= WORK TO COMPLETE =
The answer must be every line of the data that holds the word "hieman".

- Opening Delimiter -

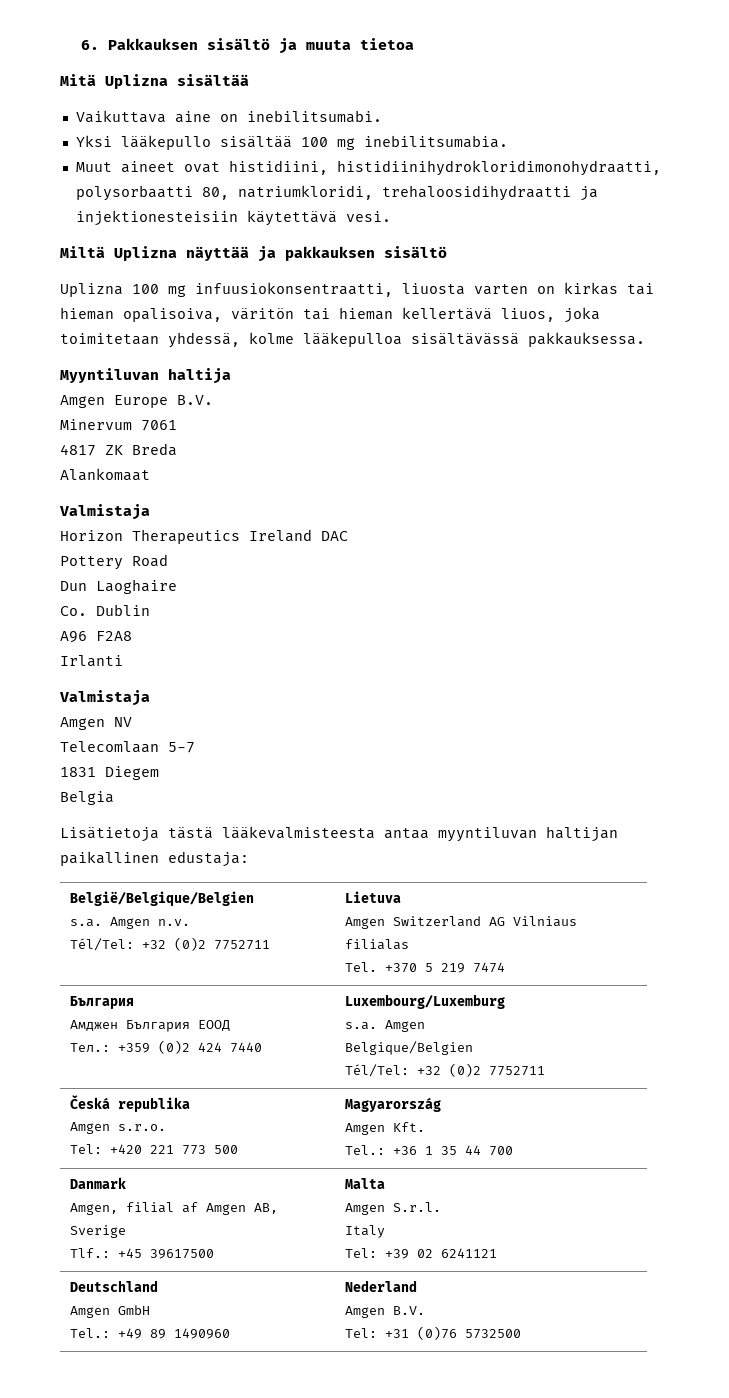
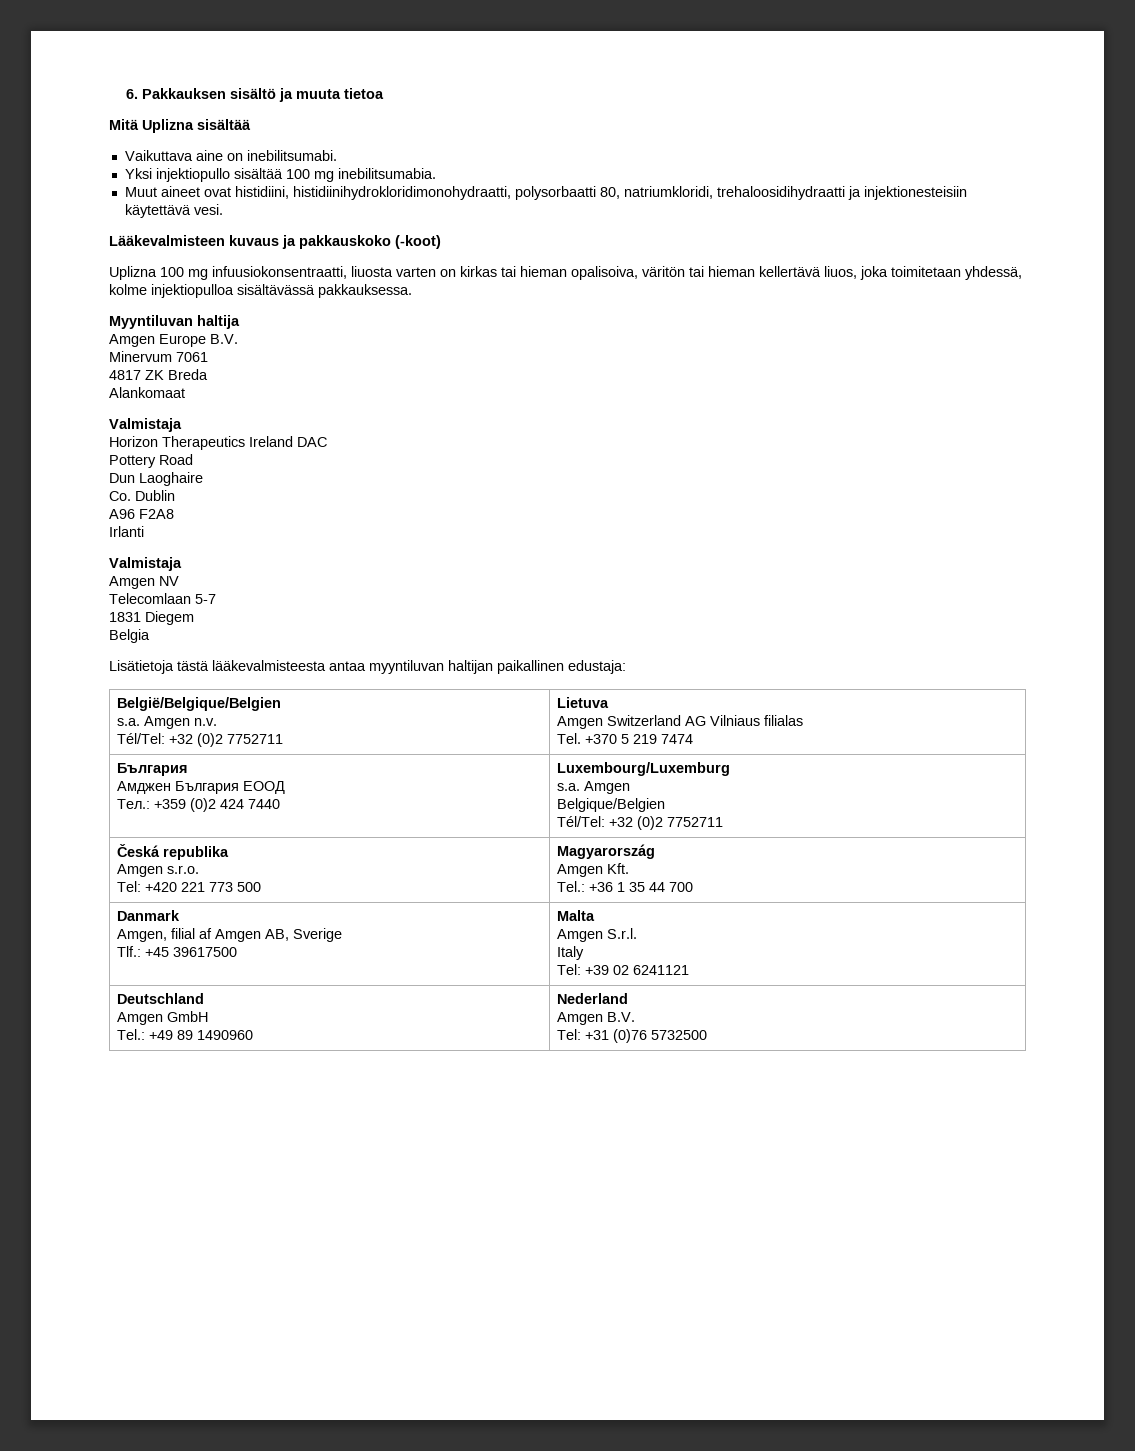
- Yksi lääkepullo sisältää 100 mg inebilitsumabia.
+ Yksi injektiopullo sisältää 100 mg inebilitsumabia.
- Miltä Uplizna näyttää ja pakkauksen sisältö
+ Lääkevalmisteen kuvaus ja pakkauskoko (-koot)
- Uplizna 100 mg infuusiokonsentraatti, liuosta varten on kirkas tai hieman opalisoiva, väritön tai hieman kellertävä liuos, joka toimitetaan yhdessä, kolme lääkepulloa sisältävässä pakkauksessa.
+ Uplizna 100 mg infuusiokonsentraatti, liuosta varten on kirkas tai hieman opalisoiva, väritön tai hieman kellertävä liuos, joka toimitetaan yhdessä, kolme injektiopulloa sisältävässä pakkauksessa.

- Closing Delimiter -

= PROBLEM SOLUTION =
- Uplizna 100 mg infuusiokonsentraatti, liuosta varten on kirkas tai hieman opalisoiva, väritön tai hieman kellertävä liuos, joka toimitetaan yhdessä, kolme lääkepulloa sisältävässä pakkauksessa.
+ Uplizna 100 mg infuusiokonsentraatti, liuosta varten on kirkas tai hieman opalisoiva, väritön tai hieman kellertävä liuos, joka toimitetaan yhdessä, kolme injektiopulloa sisältävässä pakkauksessa.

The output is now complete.